Par ailleurs, les cas de démission et d’abandon qu’ont connu les institutions financières concernent à la fois les plus expérimentés ainsi que ceux ayant un nombre d’années d’expériences limitées, notamment ceux ayant entre 5 et 10 ans d’expérience, suivis respectivement par ceux ayant plus de 10 ans dans l’institution et ensuite ceux ayant entre 1 et 5 ans d’expérience.
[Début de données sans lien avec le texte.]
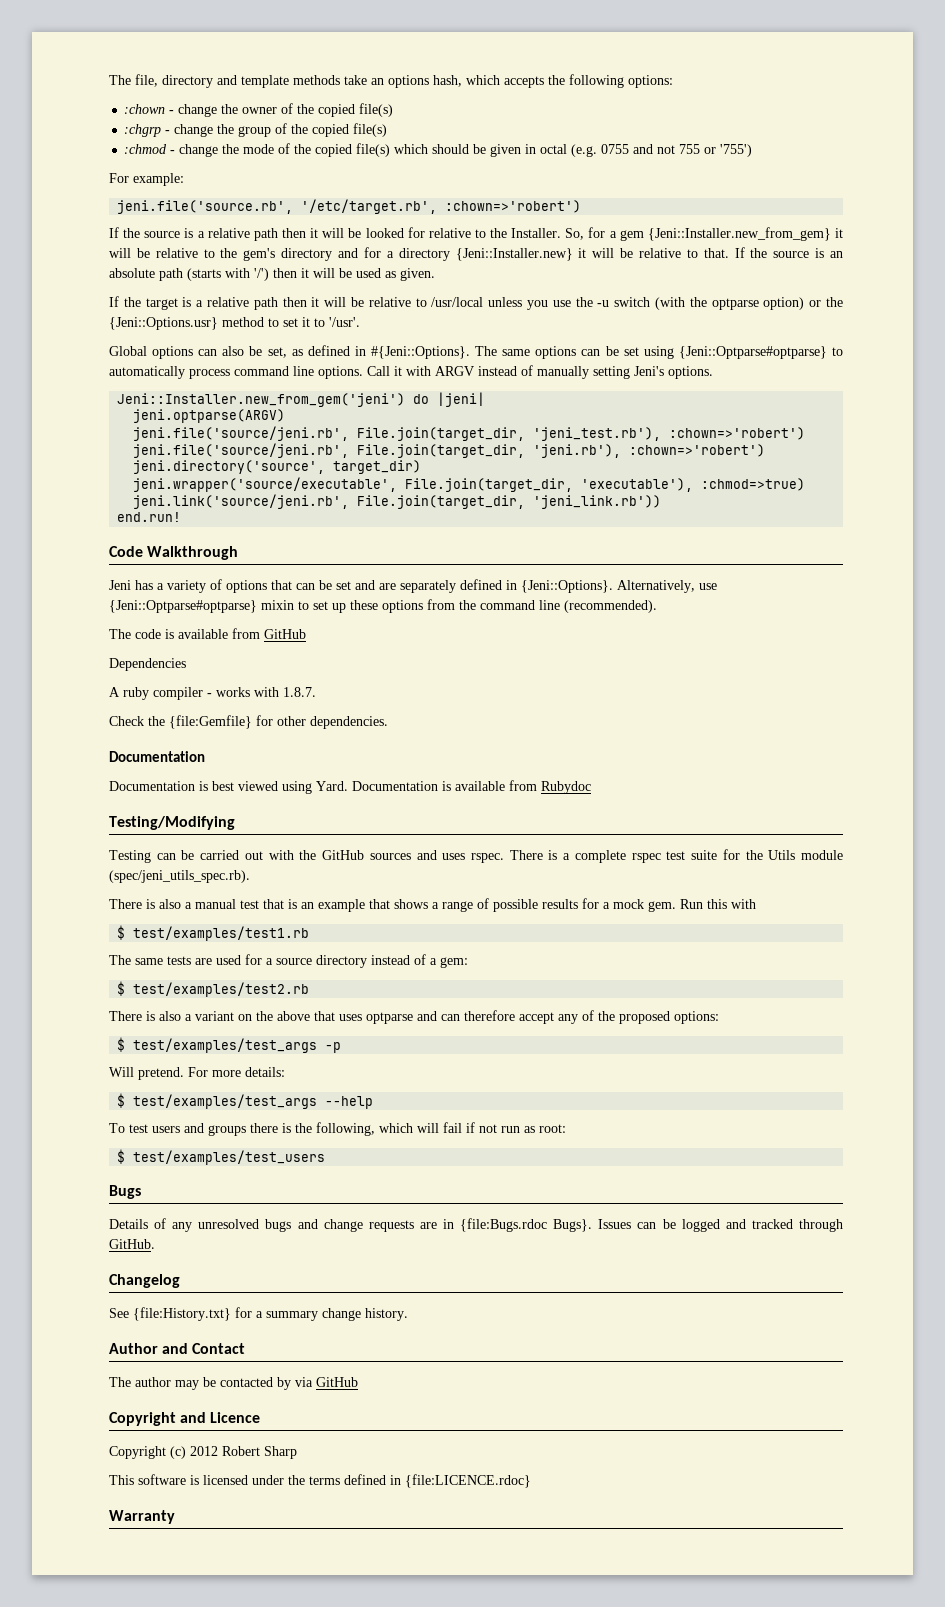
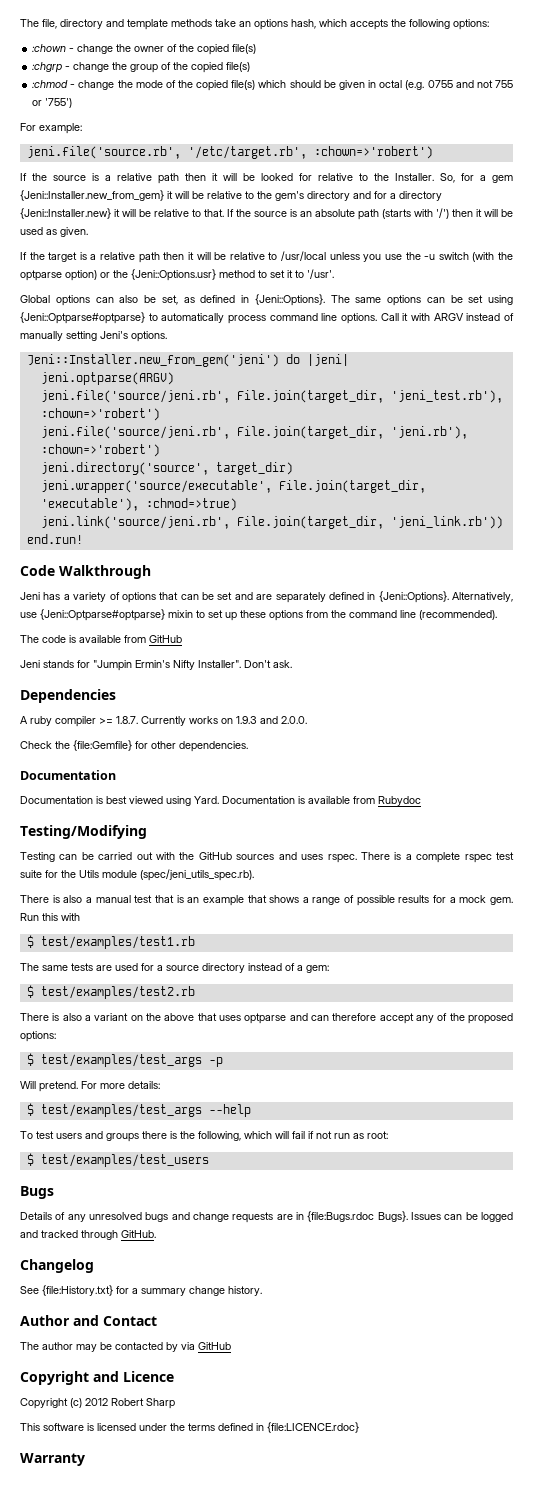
[371,346,470,359] #{Jeni::Options}. -> [254,294,325,306] {Jeni::Options}.
[109,658,186,671] [109,687,316,700] Dependencies // A ruby compiler - works with 1.8.7. -> [20,660,292,671] [20,689,116,703] [20,716,307,727] Jeni stands for "Jumpin Ermin's Nifty Installer". Don't ask. // Dependencies // A ruby compiler >= 1.8.7. Currently works on 1.9.3 and 2.0.0.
Le recrutement de personnel au sein des institutions faisant partie de l’enquête peut être considéré comme une réponse de mitigation aux pertes en ressources humaines enregistrées. En effet, deux tiers (2/3) des institutions ont avancé avoir perdu et recruté du personnel sur la même période. Les 5 banques commerciales, la banque d’épargne et de logement et 60 % des institutions non bancaires, soit 20 d’entre elles, ont rapporté avoir procédé à des recrutements, a fait savoir la Banque de la République d’Haïti.

Selon cette dernière, diverses stratégies ont été adoptées par les institutions financières pour attirer de nouvelles compétences. Celles-ci incluent les recommandations (46 %), les avis sur les plateformes numériques (46 %) et des partenariats avec des universités ou des écoles professionnelles (19,2 %). « Parmi d’autres approches mentionnées figurent des affiches dans les locaux de leurs succursales, des promotions et recrutements internes et des notes publiques aux institutions partenaires », ajoute la BRH en précisant par ailleurs que les recrutements effectués traduisent la diversification des besoins et des priorités organisationnelles.  « Les récentes embauches dévoilent une prévalence marquée dans des domaines clés : Service à la clientèle (57,7 %), Officier de crédit (57,7 %), Comptabilité et Finance (57,7 %), Informatique et Technologie (15,4 %), Économiste (3,8 %) et Autres (7,7 %) », a-t-on ajouté.

Les institutions financières n’ont engagé aucun postulant de moins de 25 ans, une grande proportion, s’élevant à 88,5 %, se situe dans la tranche d’âge de 25 à 34 ans, illustrant ainsi un choix prononcé pour des profils jeunes et dynamiques au sein des nouvelles cohortes professionnelles. Toutefois, parmi les nouvelles recrues, la BRH dit avoir constaté une diversité en termes de niveau de formation afin de combler les besoins en qualification et en expertise. À en croire le document, seulement 6 % des nouvelles recrues sont des non-diplômés qui sont exclusivement recrutés par les banques commerciales. « Les diplômés représentent la majorité des nouveaux employés totalisant 47 % dont 81 % se trouvent dans les institutions financières non bancaires. Les titulaires d’une licence constituent 32 % des nouveaux employés répartis entre les institutions financières non bancaires à hauteur de 64 % et de 36 % pour les banques commerciales », a révélé la BRH.